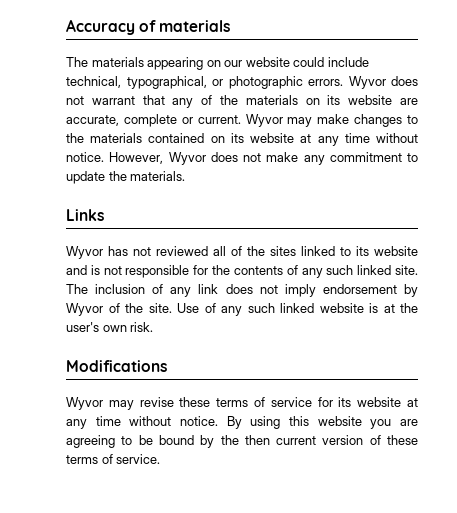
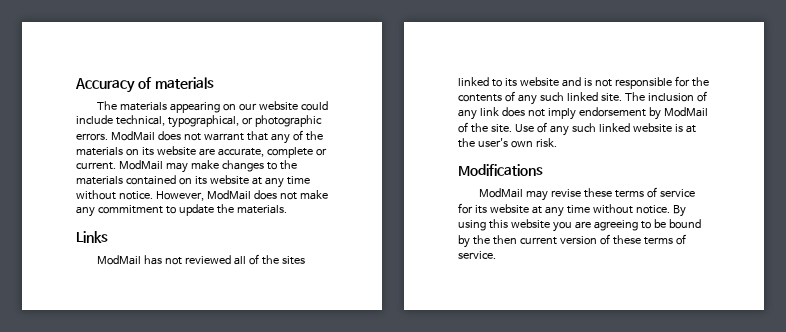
[348,76,386,89] Wyvor -> [110,131,155,141] ModMail
[245,114,283,127] Wyvor -> [118,160,163,170] ModMail
[168,152,206,165] Wyvor -> [206,190,251,200] ModMail
[66,246,103,259] Wyvor -> [96,255,141,265] ModMail
[66,303,103,316] Wyvor -> [663,107,708,117] ModMail
[66,397,103,410] Wyvor -> [478,188,523,198] ModMail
────
Set each line of the records down again exactly as it reads. Omit the pictures.

[348,76,386,89] Wyvor -> [110,131,155,141] ModMail
[245,114,283,127] Wyvor -> [118,160,163,170] ModMail
[168,152,206,165] Wyvor -> [206,190,251,200] ModMail
[66,246,103,259] Wyvor -> [96,255,141,265] ModMail
[66,303,103,316] Wyvor -> [663,107,708,117] ModMail
[66,397,103,410] Wyvor -> [478,188,523,198] ModMail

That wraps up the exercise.